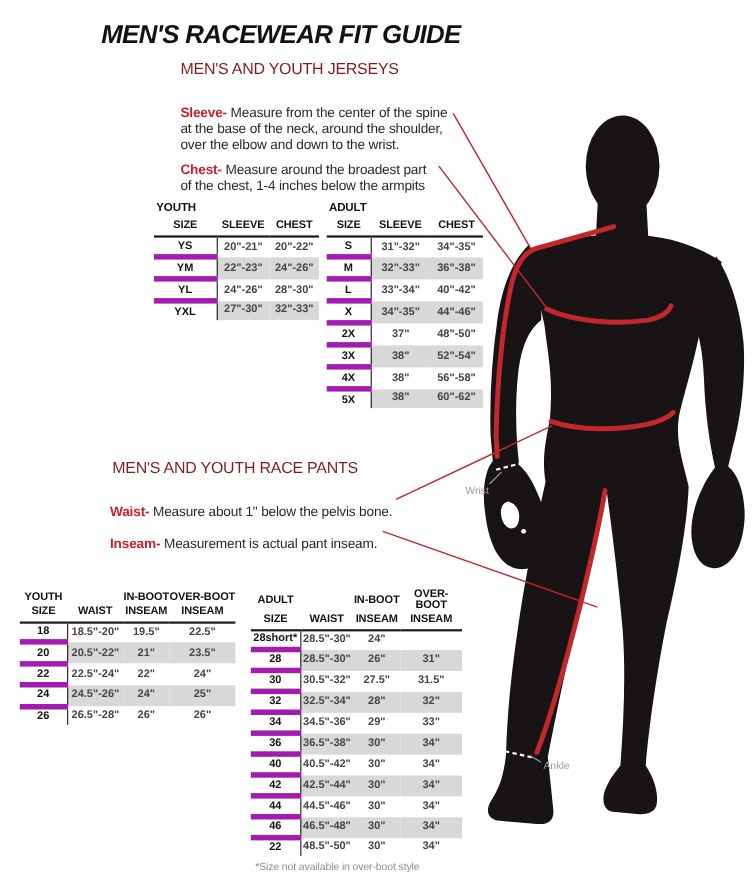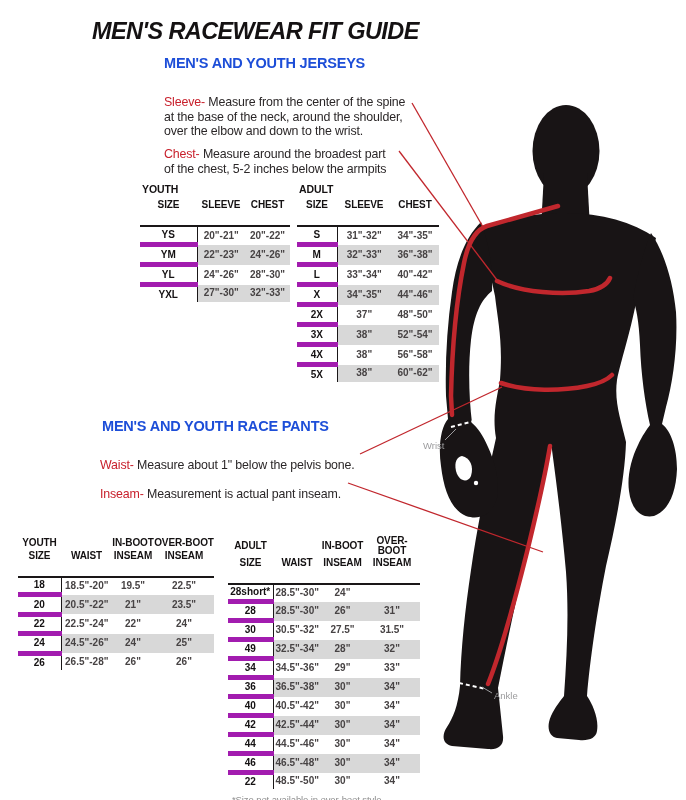--- a/index.html
+++ b/index.html
@@ -10,7 +10,7 @@
 
   .page-title{left:92px;top:18px;font-size:23.5px;font-weight:bold;font-style:italic;
               letter-spacing:-0.6px;color:#141112;white-space:nowrap;}
-  .section-heading{font-size:14.5px;font-weight:bold;color:#1d4ed8;letter-spacing:-0.2px;white-space:nowrap;}
+  .section-heading{font-size:14.5px;font-weight:normal;color:#7f1d1d;letter-spacing:-0.2px;white-space:nowrap;}
   .h-jerseys{left:164px;top:55px;}
   .h-pants{left:102px;top:418px;}
 

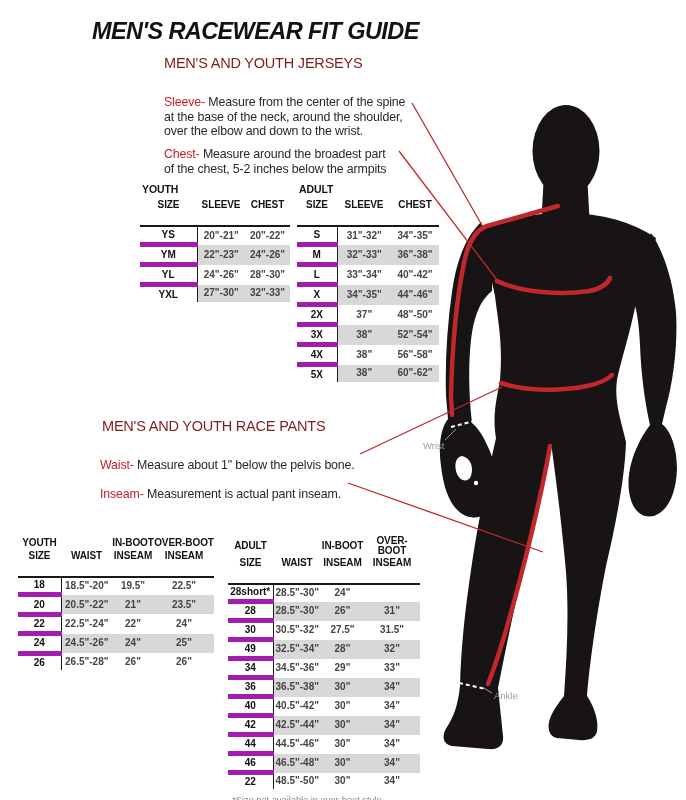--- a/index.html
+++ b/index.html
@@ -19,7 +19,7 @@
   .p-chest{left:164px;top:135px;width:262px;}
   .p-waist{left:100px;top:446px;width:300px;white-space:nowrap;}
   .p-inseam{left:100px;top:475px;width:300px;white-space:nowrap;}
-  .red-label{color:#c8202c;font-weight:normal;}
+  .red-label{color:#c8202c;font-weight:bold;}
   .pre{white-space:pre-line;}
 
   .tbl-wrap{position:absolute;z-index:1;}

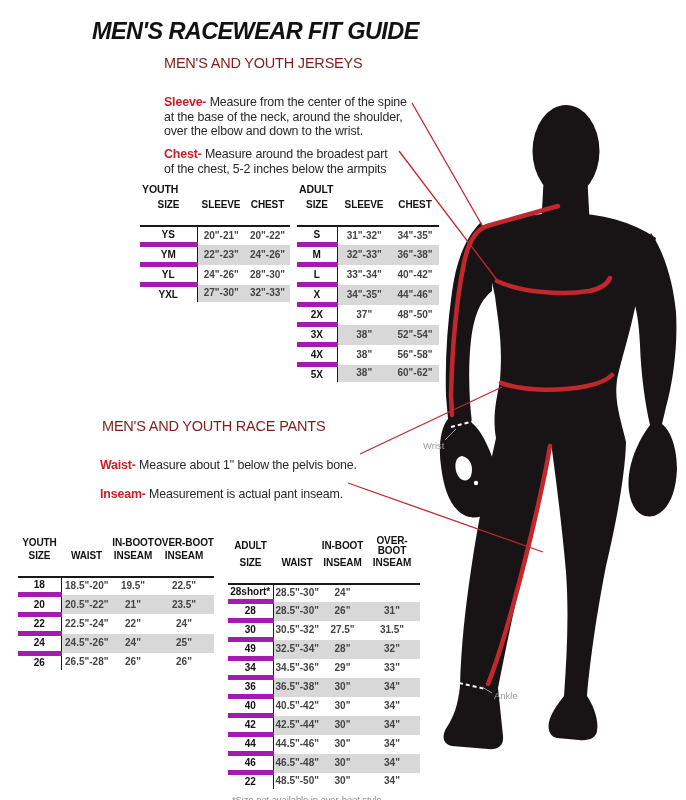--- a/index.html
+++ b/index.html
@@ -127,7 +127,7 @@
 over the elbow and down to the wrist.</span></p>
 
   <p class="layer para p-chest"><span class="red-label">Chest-</span> <span class="pre">Measure around the broadest part
-of the chest, 5-2 inches below the armpits</span></p>
+of the chest, 1-4 inches below the armpits</span></p>
 
   <div class="tbl-wrap tw-jy">
     <div class="tbl-label">YOUTH</div>

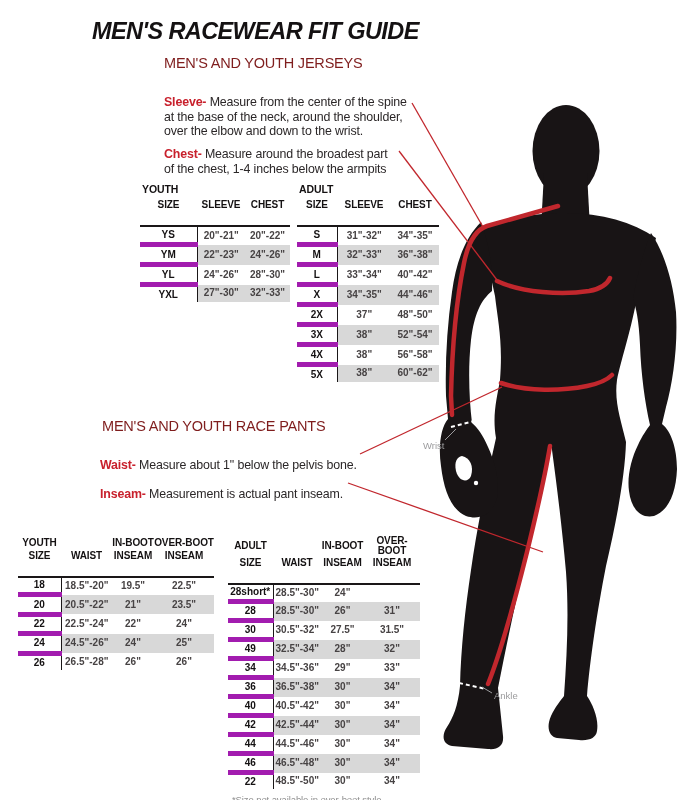--- a/index.html
+++ b/index.html
@@ -32,7 +32,7 @@
   table.fit-table{border-collapse:collapse;table-layout:fixed;}
   .fit-table th,.fit-table td{padding:0;text-align:center;font-size:10px;line-height:1;}
   .fit-table thead th{font-weight:bold;color:#141112;height:13px;letter-spacing:-0.1px;}
-  .fit-table thead tr:last-child th{border-bottom:2.5px solid #1a1718;padding-bottom:14px;}
+  .fit-table thead tr:last-child th{border-bottom:2.5px solid #1a1718;padding-bottom:3px;}
   .fit-table tbody th{font-weight:bold;color:#141112;
        border-right:1.5px solid #1a1718;border-bottom:5px solid #a21caf;}
   .fit-table tbody tr:last-child th{border-bottom:none;}

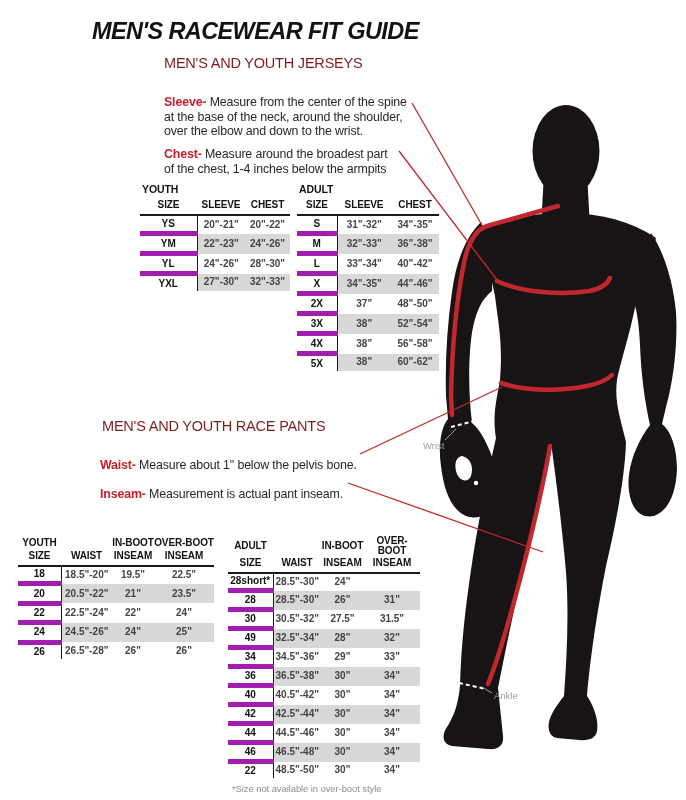--- a/index.html
+++ b/index.html
@@ -312,7 +312,7 @@
             <td>31.5"</td>
           </tr>
           <tr>
-            <th>49</th>
+            <th>32</th>
             <td>32.5"-34"</td>
             <td>28"</td>
             <td>32"</td>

DESCRIPTION OF THE TASK = Since the pictures are not wanted, transcribe only the rest of the material above, exactly as it stands.

ANSWER SECTION =
--- a/index.html
+++ b/index.html
@@ -10,7 +10,7 @@
 
   .page-title{left:92px;top:18px;font-size:23.5px;font-weight:bold;font-style:italic;
               letter-spacing:-0.6px;color:#141112;white-space:nowrap;}
-  .section-heading{font-size:14.5px;font-weight:bold;color:#1d4ed8;letter-spacing:-0.2px;white-space:nowrap;}
+  .section-heading{font-size:14.5px;font-weight:normal;color:#7f1d1d;letter-spacing:-0.2px;white-space:nowrap;}
   .h-jerseys{left:164px;top:55px;}
   .h-pants{left:102px;top:418px;}
 

--- a/index.html
+++ b/index.html
@@ -19,7 +19,7 @@
   .p-chest{left:164px;top:135px;width:262px;}
   .p-waist{left:100px;top:446px;width:300px;white-space:nowrap;}
   .p-inseam{left:100px;top:475px;width:300px;white-space:nowrap;}
-  .red-label{color:#c8202c;font-weight:normal;}
+  .red-label{color:#c8202c;font-weight:bold;}
   .pre{white-space:pre-line;}
 
   .tbl-wrap{position:absolute;z-index:1;}

--- a/index.html
+++ b/index.html
@@ -127,7 +127,7 @@
 over the elbow and down to the wrist.</span></p>
 
   <p class="layer para p-chest"><span class="red-label">Chest-</span> <span class="pre">Measure around the broadest part
-of the chest, 5-2 inches below the armpits</span></p>
+of the chest, 1-4 inches below the armpits</span></p>
 
   <div class="tbl-wrap tw-jy">
     <div class="tbl-label">YOUTH</div>

--- a/index.html
+++ b/index.html
@@ -32,7 +32,7 @@
   table.fit-table{border-collapse:collapse;table-layout:fixed;}
   .fit-table th,.fit-table td{padding:0;text-align:center;font-size:10px;line-height:1;}
   .fit-table thead th{font-weight:bold;color:#141112;height:13px;letter-spacing:-0.1px;}
-  .fit-table thead tr:last-child th{border-bottom:2.5px solid #1a1718;padding-bottom:14px;}
+  .fit-table thead tr:last-child th{border-bottom:2.5px solid #1a1718;padding-bottom:3px;}
   .fit-table tbody th{font-weight:bold;color:#141112;
        border-right:1.5px solid #1a1718;border-bottom:5px solid #a21caf;}
   .fit-table tbody tr:last-child th{border-bottom:none;}

--- a/index.html
+++ b/index.html
@@ -312,7 +312,7 @@
             <td>31.5"</td>
           </tr>
           <tr>
-            <th>49</th>
+            <th>32</th>
             <td>32.5"-34"</td>
             <td>28"</td>
             <td>32"</td>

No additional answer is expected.